Busy working, but managed to shoot upstairs and grab a quick one of the sunset last night. Quite pleased I go the moon in shot too.
After being awake for a goodly portion of the night due to the mammoth thunderstorm and bucket sized raindrops hammering the roof of the caravan for a few hours, I went for a rather early morning stroll to see what was happening.
On reflection, I probably should have used the tripod that was in the boot of the car, althought the clouds weren’t quite as dramatic as I would have expected (or hoped). I also learned that the sun actually rises a lot earlier than 4 o’clock.

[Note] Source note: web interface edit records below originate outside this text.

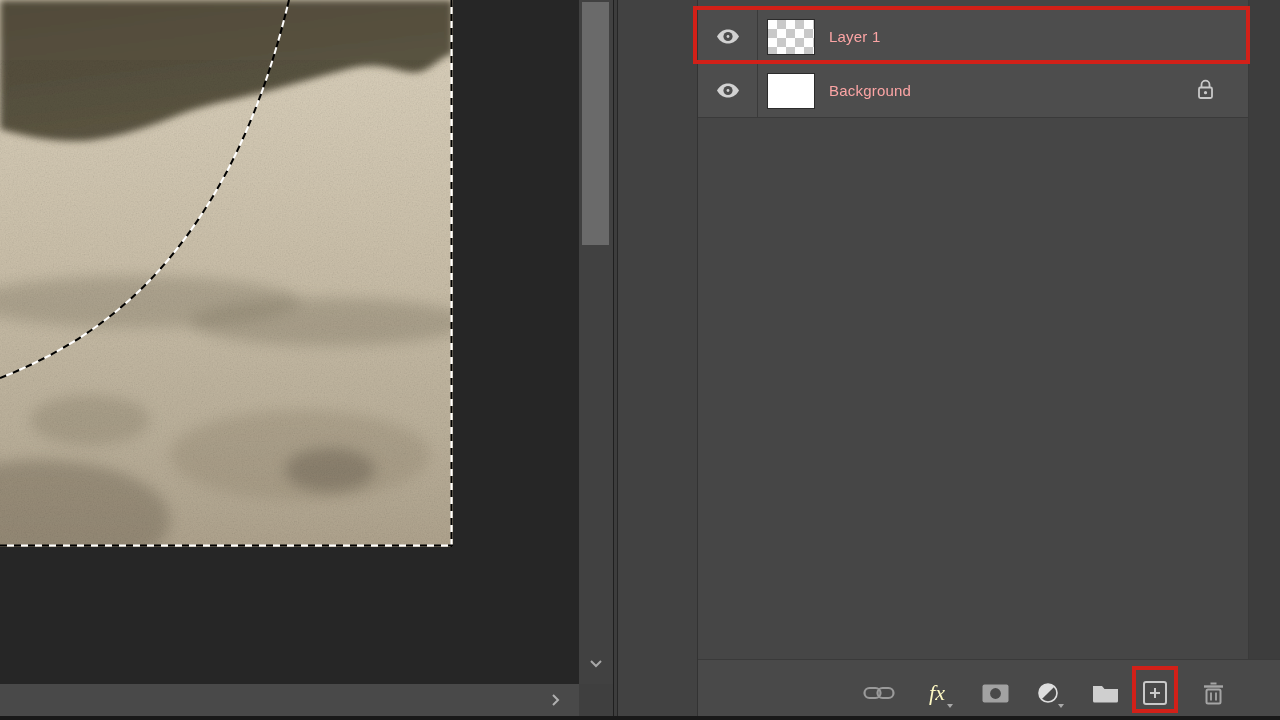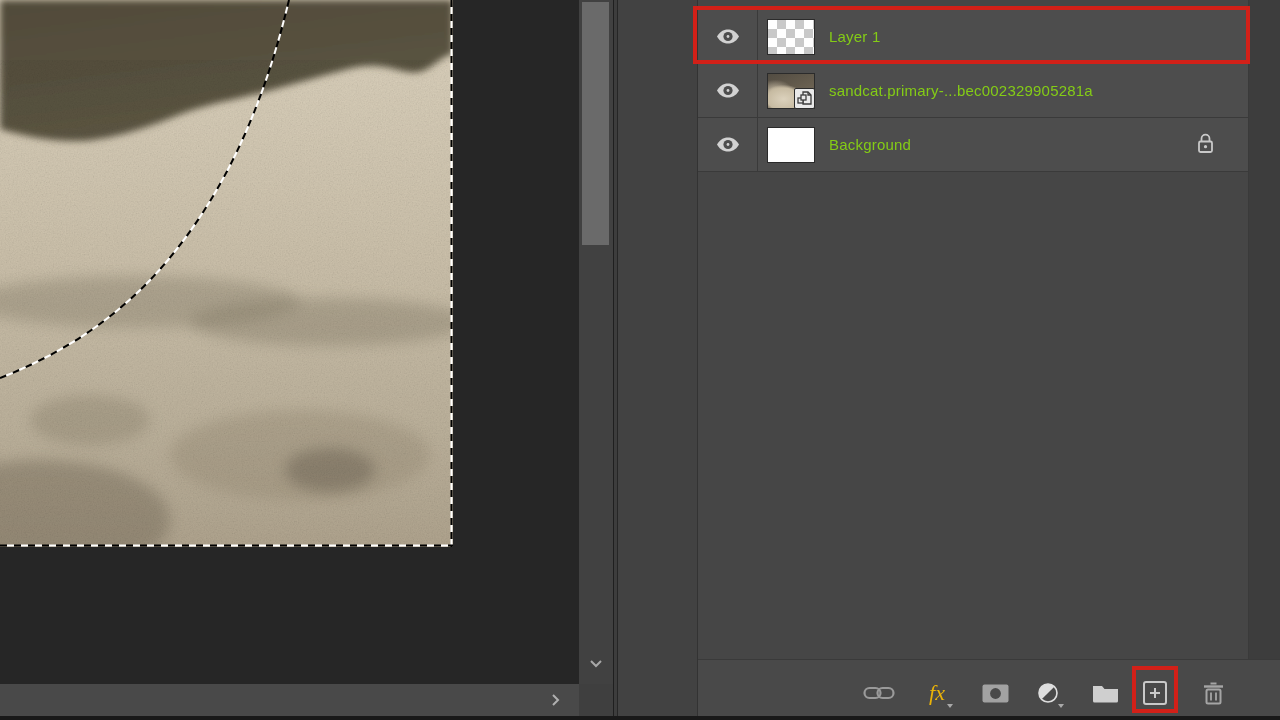"Layer 1" .layer-label { color: #84cc16 -> #fca5a5 }
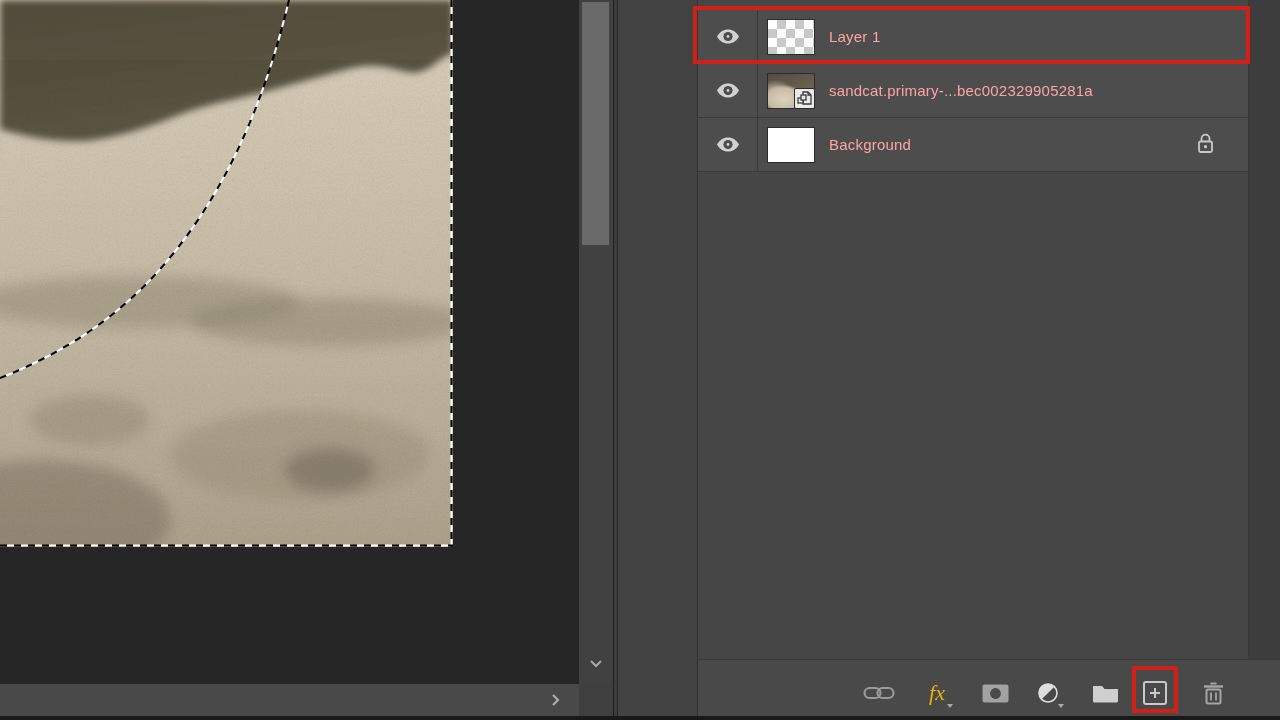"sandcat.primary-...bec002329905281a" div.layer-row { html: <div> <div> <svg> <path></path> <circle></circle> <circle></circle> </svg> </div> <div> <div> <svg> <path></path> <path></path> <rect></rect> <rect></rect> </svg> </div> </div> <span>sandcat.primary-...bec002329905281a</span> </div> -> none }
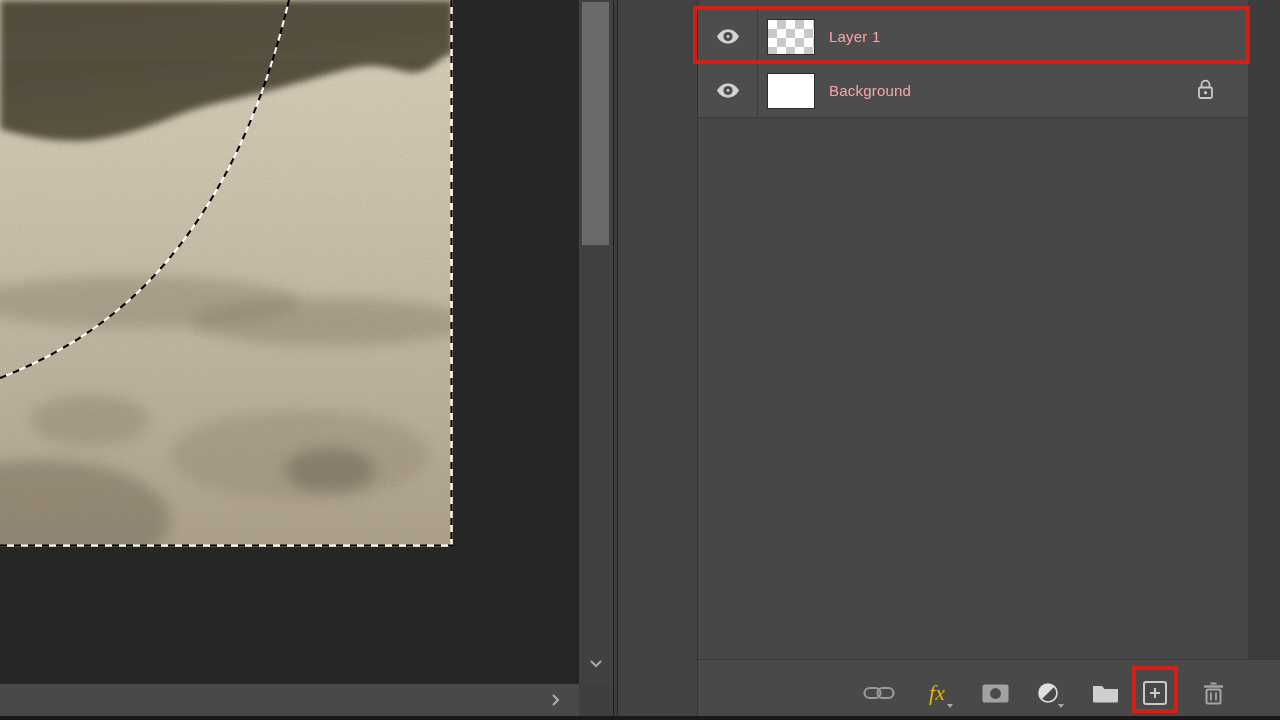"fx" .fx-text { color: #eab308 -> #fef9c3 }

This shot, is taken looking across the River Blackwater from St Lawrence, towards the two towers of the de-commissioned Bradwell-on-sea nuclear power station.
Bradwell-on-Sea is a village in Essex, England. It is located about 9 km (5 miles) north-northeast of Southminster and is 30 km (19 miles) east from the county town of Chelmsford. The village is in the district of Maldon and will be in the new parliamentary constituency of Maldon. It has a population of 877.
It was a Saxon Shore fort in Roman times known as Othona. The Anglo-Saxons originally called it Ithancester. Saint Cedd founded a monastery within the old walls in 653, which survives as the restored chapel of St Peter-on-the-Wall. From there, he evangelised Essex. In the 20th century, the village became more well known as the site for the Bradwell nuclear power station. It also has a very good sailing club and outdoor leisure facilities
The village has been called Bradwell juxta Mare, Bradwell-next-the-Sea and Bradwell near the Sea.
Celebrated Residents include Thomas Abel, Sir Henry Bate Dudley and Tom Driberg
During World War Two Bradwell Bay Airfield was a front line air base.
The village is on the Dengie peninsula.
The countryside seems to have thus far escaped the Health and Safety Nazis in that around the Backstreets of the darkest corners of Essex, you can still find the traditional method of keeping your sheep in one field and your crops in another. The longer they stay away from England’s green and pleasant Land, seen here on the Dengie peninsular the better the world will be.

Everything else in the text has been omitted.